§ **Aim of the task**: Without the pictures, retype each line below exactly as it stands.

[Data entries]

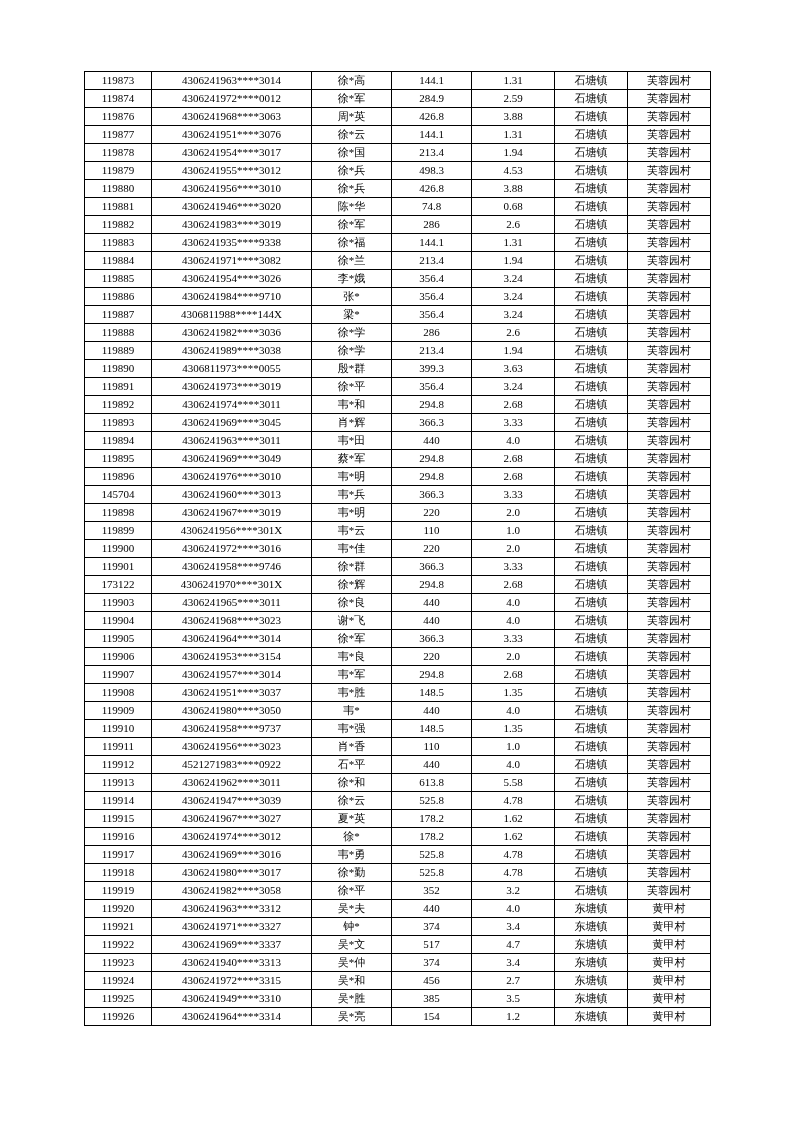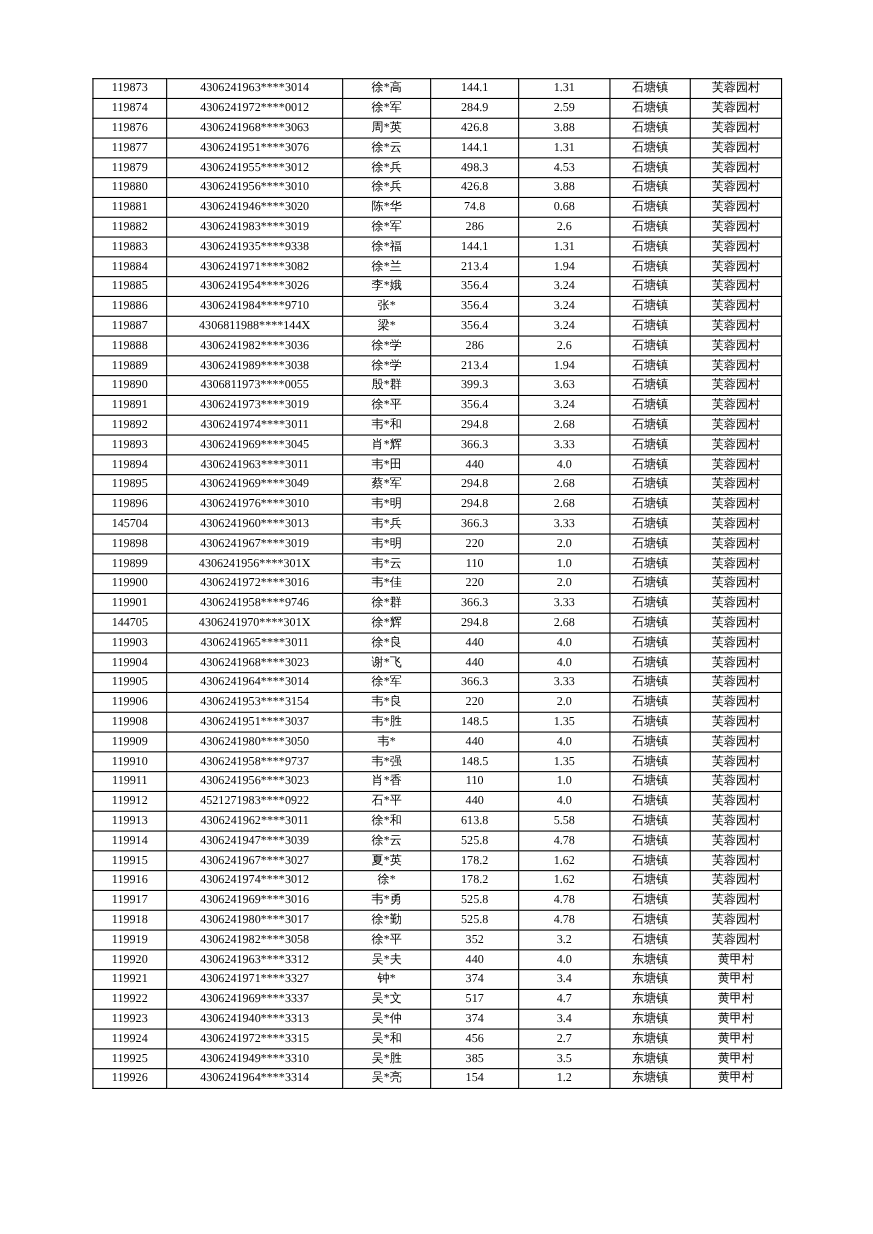--- a/index.html
+++ b/index.html
@@ -92,20 +92,29 @@
         <tr>
           <td>119877</td>
           <td>4306241951****3076</td>
           <td>徐*云</td>
           <td>144.1</td>
           <td>1.31</td>
           <td>石塘镇</td>
           <td>芙蓉园村</td>
         </tr>
         <tr>
+          <td>119878</td>
+          <td>4306241954****3017</td>
+          <td>徐*国</td>
+          <td>213.4</td>
+          <td>1.94</td>
+          <td>石塘镇</td>
+          <td>芙蓉园村</td>
+        </tr>
+        <tr>
           <td>119879</td>
           <td>4306241955****3012</td>
           <td>徐*兵</td>
           <td>498.3</td>
           <td>4.53</td>
           <td>石塘镇</td>
           <td>芙蓉园村</td>
         </tr>
         <tr>
           <td>119880</td>
@@ -299,21 +308,21 @@
         <tr>
           <td>119901</td>
           <td>4306241958****9746</td>
           <td>徐*群</td>
           <td>366.3</td>
           <td>3.33</td>
           <td>石塘镇</td>
           <td>芙蓉园村</td>
         </tr>
         <tr>
-          <td>144705</td>
+          <td>173122</td>
           <td>4306241970****301X</td>
           <td>徐*辉</td>
           <td>294.8</td>
           <td>2.68</td>
           <td>石塘镇</td>
           <td>芙蓉园村</td>
         </tr>
         <tr>
           <td>119903</td>
           <td>4306241965****3011</td>
@@ -344,20 +353,29 @@
         <tr>
           <td>119906</td>
           <td>4306241953****3154</td>
           <td>韦*良</td>
           <td>220</td>
           <td>2.0</td>
           <td>石塘镇</td>
           <td>芙蓉园村</td>
         </tr>
         <tr>
+          <td>119907</td>
+          <td>4306241957****3014</td>
+          <td>韦*军</td>
+          <td>294.8</td>
+          <td>2.68</td>
+          <td>石塘镇</td>
+          <td>芙蓉园村</td>
+        </tr>
+        <tr>
           <td>119908</td>
           <td>4306241951****3037</td>
           <td>韦*胜</td>
           <td>148.5</td>
           <td>1.35</td>
           <td>石塘镇</td>
           <td>芙蓉园村</td>
         </tr>
         <tr>
           <td>119909</td>

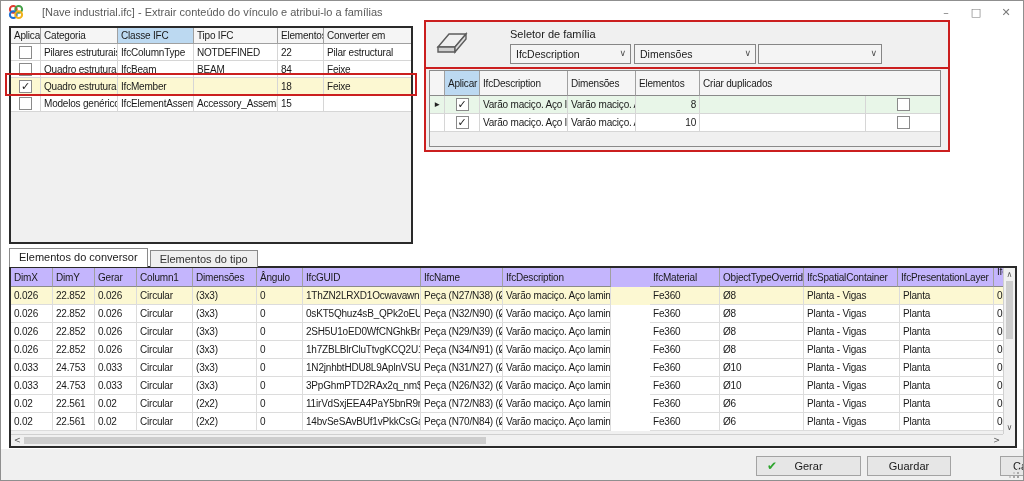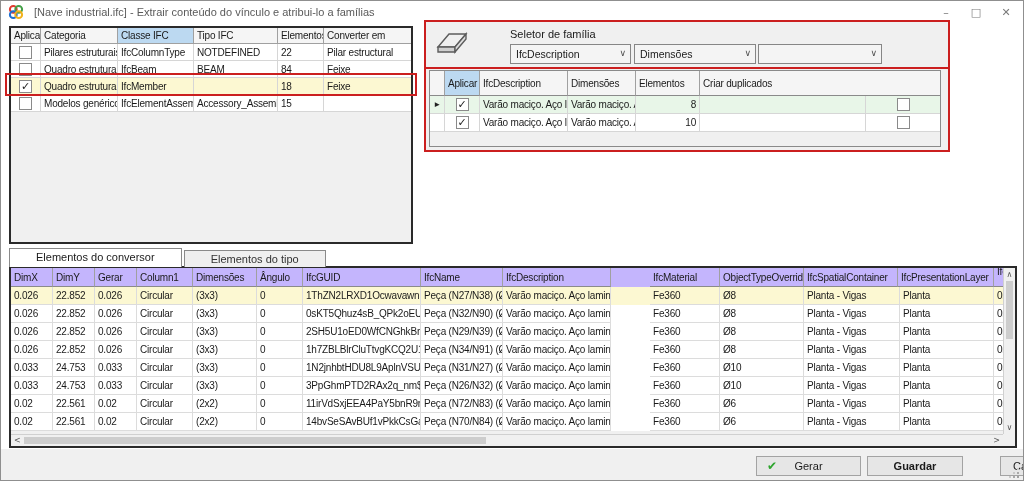--- a/index.html
+++ b/index.html
@@ -1,20 +1,20 @@
 <!DOCTYPE html>
 <html><head>
 <meta charset="utf-8">
 <style>
   html,body{margin:0;padding:0;background:#d8d8d8;font-family:"Liberation Sans",sans-serif;}
   .window{position:relative;width:1024px;height:481px;background:#ffffff;border:1px solid #8f8f8f;box-sizing:border-box;overflow:hidden;color:#1a1a1a;}
   
   .titlebar{position:absolute;left:0;top:0;width:100%;height:22px;background:#fff;display:flex;align-items:center;}
   .title-logo{margin-left:7px;width:16px;height:16px;flex:0 0 auto;}
-  .title-text{margin-left:10px;font-size:11px;color:#5a5a5a;white-space:nowrap;}
+  .title-text{margin-left:18px;font-size:11px;color:#5a5a5a;white-space:nowrap;}
   .win-controls{position:absolute;right:2px;top:0;height:22px;display:flex;}
   .win-btn{width:30px;height:22px;display:flex;align-items:center;justify-content:center;color:#7a7a7a;font-size:11px;font-family:"DejaVu Sans",sans-serif;}
   
   .cb{width:13px;height:13px;border:1px solid #8a8a8a;background:#fff;display:inline-flex;align-items:center;justify-content:center;
       font-size:11px;line-height:1;color:#222;font-family:"DejaVu Sans",sans-serif;box-sizing:border-box;}
   .center{justify-content:center !important;}
   .right{justify-content:flex-end !important;}
   
   .class-table{position:absolute;left:8px;top:25px;width:404px;height:218px;border:2px solid #2a2a2a;background:#f0f0f0;box-sizing:border-box;overflow:hidden;}
   .lhead{display:flex;height:16px;background:#f5f5f5;}
@@ -43,21 +43,21 @@
       font-size:10px;letter-spacing:-0.2px;overflow:hidden;line-height:11px;}
   .fh.sorted{background:#bcd9f1;}
   .frow{display:flex;height:18px;background:#fff;}
   .frow.green{background:#e8f6e8;}
   .fc{box-sizing:border-box;border-right:1px solid #d6d6d6;border-bottom:1px solid #d6d6d6;padding:0 3px;display:flex;align-items:center;
       font-size:10px;letter-spacing:-0.2px;white-space:nowrap;overflow:hidden;}
   .fwsel{width:15px;padding:0;justify-content:center;font-size:8px;color:#222;}
   .fw0{width:35px;}.fw1{width:88px;}.fw2{width:68px;}.fw3{width:64px;}.fw4{width:166px;}.fw5{flex:1;border-right:none;}
   
   .tabs{position:absolute;left:8px;top:247px;display:flex;align-items:flex-end;z-index:5;}
-  .tab{box-sizing:border-box;border:1px solid #8a8a8a;border-bottom:none;padding:2px 26px 3px;font-size:11px;white-space:nowrap;}
+  .tab{box-sizing:border-box;border:1px solid #8a8a8a;border-bottom:none;padding:2px 9px 3px;font-size:11px;white-space:nowrap;}
   .tab.active{background:#fff;height:19px;position:relative;z-index:6;}
   .tab.inactive{background:#efefef;height:17px;margin-left:2px;color:#333;}
   
   .elements-table{position:absolute;left:8px;top:265px;width:1008px;height:182px;border:2px solid #2a2a2a;background:#f0f0f0;box-sizing:border-box;}
   .et-main{position:absolute;left:0;top:0;right:12px;bottom:12px;overflow:hidden;background:#f0f0f0;}
   .ehead{display:flex;height:19px;background:#c4b5fd;text-align:right;}
   .eh{box-sizing:border-box;border-right:1px solid #a0a0a0;border-bottom:1px solid #8a8a8a;padding:0 3px;display:flex;align-items:center;
       font-size:10px;letter-spacing:-0.2px;white-space:nowrap;overflow:hidden;flex:0 0 auto;}
   .eh.wrap{white-space:normal;line-height:10px;}
   .erow{display:flex;height:18px;background:#fff;}
@@ -72,21 +72,21 @@
   .vsb .thumb{position:absolute;left:2px;width:7px;background:#cdcdcd;}
   .hsb{position:absolute;left:0;right:12px;bottom:0;height:12px;background:#f0f0f0;border-top:1px solid #d0d0d0;box-sizing:border-box;}
   .hsb .arr{position:absolute;top:1px;font-size:8px;color:#555;font-family:"DejaVu Sans",sans-serif;}
   .hsb .thumb{position:absolute;top:2px;height:7px;background:#cdcdcd;}
   .sb-corner{position:absolute;right:0;bottom:0;width:12px;height:12px;background:#f0f0f0;}
   
   .footer{position:absolute;left:0;top:448px;width:100%;height:33px;background:#f0f0f0;}
   .btn{position:absolute;top:7px;height:20px;background:#e6e6e6;border:1px solid #a3a3a3;box-sizing:border-box;
        display:flex;align-items:center;justify-content:center;font-size:11px;}
   .btn-gerar{left:755px;width:105px;}
-  .btn-guardar{left:866px;width:96px;font-weight:bold;}
+  .btn-guardar{left:866px;width:84px;}
   .btn-cancelar{left:999px;width:70px;}
   .check-green{position:absolute;left:10px;top:2px;color:#2ea52e;font-weight:bold;font-size:12px;font-family:"DejaVu Sans",sans-serif;}
   .grip{position:absolute;right:4px;bottom:4px;width:2px;height:2px;background:#a0a0a0;
         box-shadow:0 -4px #a8a8a8,-4px 0 #a8a8a8,0 -8px #c9c9c9,-8px 0 #c9c9c9,-4px -4px #c9c9c9;}
 </style>
 </head>
 <body>
 
 <div class="window">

§ **Response box**:
--- a/index.html
+++ b/index.html
@@ -92,20 +92,29 @@
         <tr>
           <td>119877</td>
           <td>4306241951****3076</td>
           <td>徐*云</td>
           <td>144.1</td>
           <td>1.31</td>
           <td>石塘镇</td>
           <td>芙蓉园村</td>
         </tr>
         <tr>
+          <td>119878</td>
+          <td>4306241954****3017</td>
+          <td>徐*国</td>
+          <td>213.4</td>
+          <td>1.94</td>
+          <td>石塘镇</td>
+          <td>芙蓉园村</td>
+        </tr>
+        <tr>
           <td>119879</td>
           <td>4306241955****3012</td>
           <td>徐*兵</td>
           <td>498.3</td>
           <td>4.53</td>
           <td>石塘镇</td>
           <td>芙蓉园村</td>
         </tr>
         <tr>
           <td>119880</td>
@@ -299,21 +308,21 @@
         <tr>
           <td>119901</td>
           <td>4306241958****9746</td>
           <td>徐*群</td>
           <td>366.3</td>
           <td>3.33</td>
           <td>石塘镇</td>
           <td>芙蓉园村</td>
         </tr>
         <tr>
-          <td>144705</td>
+          <td>173122</td>
           <td>4306241970****301X</td>
           <td>徐*辉</td>
           <td>294.8</td>
           <td>2.68</td>
           <td>石塘镇</td>
           <td>芙蓉园村</td>
         </tr>
         <tr>
           <td>119903</td>
           <td>4306241965****3011</td>
@@ -344,20 +353,29 @@
         <tr>
           <td>119906</td>
           <td>4306241953****3154</td>
           <td>韦*良</td>
           <td>220</td>
           <td>2.0</td>
           <td>石塘镇</td>
           <td>芙蓉园村</td>
         </tr>
         <tr>
+          <td>119907</td>
+          <td>4306241957****3014</td>
+          <td>韦*军</td>
+          <td>294.8</td>
+          <td>2.68</td>
+          <td>石塘镇</td>
+          <td>芙蓉园村</td>
+        </tr>
+        <tr>
           <td>119908</td>
           <td>4306241951****3037</td>
           <td>韦*胜</td>
           <td>148.5</td>
           <td>1.35</td>
           <td>石塘镇</td>
           <td>芙蓉园村</td>
         </tr>
         <tr>
           <td>119909</td>

--- a/index.html
+++ b/index.html
@@ -1,20 +1,20 @@
 <!DOCTYPE html>
 <html><head>
 <meta charset="utf-8">
 <style>
   html,body{margin:0;padding:0;background:#d8d8d8;font-family:"Liberation Sans",sans-serif;}
   .window{position:relative;width:1024px;height:481px;background:#ffffff;border:1px solid #8f8f8f;box-sizing:border-box;overflow:hidden;color:#1a1a1a;}
   
   .titlebar{position:absolute;left:0;top:0;width:100%;height:22px;background:#fff;display:flex;align-items:center;}
   .title-logo{margin-left:7px;width:16px;height:16px;flex:0 0 auto;}
-  .title-text{margin-left:10px;font-size:11px;color:#5a5a5a;white-space:nowrap;}
+  .title-text{margin-left:18px;font-size:11px;color:#5a5a5a;white-space:nowrap;}
   .win-controls{position:absolute;right:2px;top:0;height:22px;display:flex;}
   .win-btn{width:30px;height:22px;display:flex;align-items:center;justify-content:center;color:#7a7a7a;font-size:11px;font-family:"DejaVu Sans",sans-serif;}
   
   .cb{width:13px;height:13px;border:1px solid #8a8a8a;background:#fff;display:inline-flex;align-items:center;justify-content:center;
       font-size:11px;line-height:1;color:#222;font-family:"DejaVu Sans",sans-serif;box-sizing:border-box;}
   .center{justify-content:center !important;}
   .right{justify-content:flex-end !important;}
   
   .class-table{position:absolute;left:8px;top:25px;width:404px;height:218px;border:2px solid #2a2a2a;background:#f0f0f0;box-sizing:border-box;overflow:hidden;}
   .lhead{display:flex;height:16px;background:#f5f5f5;}
@@ -43,21 +43,21 @@
       font-size:10px;letter-spacing:-0.2px;overflow:hidden;line-height:11px;}
   .fh.sorted{background:#bcd9f1;}
   .frow{display:flex;height:18px;background:#fff;}
   .frow.green{background:#e8f6e8;}
   .fc{box-sizing:border-box;border-right:1px solid #d6d6d6;border-bottom:1px solid #d6d6d6;padding:0 3px;display:flex;align-items:center;
       font-size:10px;letter-spacing:-0.2px;white-space:nowrap;overflow:hidden;}
   .fwsel{width:15px;padding:0;justify-content:center;font-size:8px;color:#222;}
   .fw0{width:35px;}.fw1{width:88px;}.fw2{width:68px;}.fw3{width:64px;}.fw4{width:166px;}.fw5{flex:1;border-right:none;}
   
   .tabs{position:absolute;left:8px;top:247px;display:flex;align-items:flex-end;z-index:5;}
-  .tab{box-sizing:border-box;border:1px solid #8a8a8a;border-bottom:none;padding:2px 26px 3px;font-size:11px;white-space:nowrap;}
+  .tab{box-sizing:border-box;border:1px solid #8a8a8a;border-bottom:none;padding:2px 9px 3px;font-size:11px;white-space:nowrap;}
   .tab.active{background:#fff;height:19px;position:relative;z-index:6;}
   .tab.inactive{background:#efefef;height:17px;margin-left:2px;color:#333;}
   
   .elements-table{position:absolute;left:8px;top:265px;width:1008px;height:182px;border:2px solid #2a2a2a;background:#f0f0f0;box-sizing:border-box;}
   .et-main{position:absolute;left:0;top:0;right:12px;bottom:12px;overflow:hidden;background:#f0f0f0;}
   .ehead{display:flex;height:19px;background:#c4b5fd;text-align:right;}
   .eh{box-sizing:border-box;border-right:1px solid #a0a0a0;border-bottom:1px solid #8a8a8a;padding:0 3px;display:flex;align-items:center;
       font-size:10px;letter-spacing:-0.2px;white-space:nowrap;overflow:hidden;flex:0 0 auto;}
   .eh.wrap{white-space:normal;line-height:10px;}
   .erow{display:flex;height:18px;background:#fff;}
@@ -72,21 +72,21 @@
   .vsb .thumb{position:absolute;left:2px;width:7px;background:#cdcdcd;}
   .hsb{position:absolute;left:0;right:12px;bottom:0;height:12px;background:#f0f0f0;border-top:1px solid #d0d0d0;box-sizing:border-box;}
   .hsb .arr{position:absolute;top:1px;font-size:8px;color:#555;font-family:"DejaVu Sans",sans-serif;}
   .hsb .thumb{position:absolute;top:2px;height:7px;background:#cdcdcd;}
   .sb-corner{position:absolute;right:0;bottom:0;width:12px;height:12px;background:#f0f0f0;}
   
   .footer{position:absolute;left:0;top:448px;width:100%;height:33px;background:#f0f0f0;}
   .btn{position:absolute;top:7px;height:20px;background:#e6e6e6;border:1px solid #a3a3a3;box-sizing:border-box;
        display:flex;align-items:center;justify-content:center;font-size:11px;}
   .btn-gerar{left:755px;width:105px;}
-  .btn-guardar{left:866px;width:96px;font-weight:bold;}
+  .btn-guardar{left:866px;width:84px;}
   .btn-cancelar{left:999px;width:70px;}
   .check-green{position:absolute;left:10px;top:2px;color:#2ea52e;font-weight:bold;font-size:12px;font-family:"DejaVu Sans",sans-serif;}
   .grip{position:absolute;right:4px;bottom:4px;width:2px;height:2px;background:#a0a0a0;
         box-shadow:0 -4px #a8a8a8,-4px 0 #a8a8a8,0 -8px #c9c9c9,-8px 0 #c9c9c9,-4px -4px #c9c9c9;}
 </style>
 </head>
 <body>
 
 <div class="window">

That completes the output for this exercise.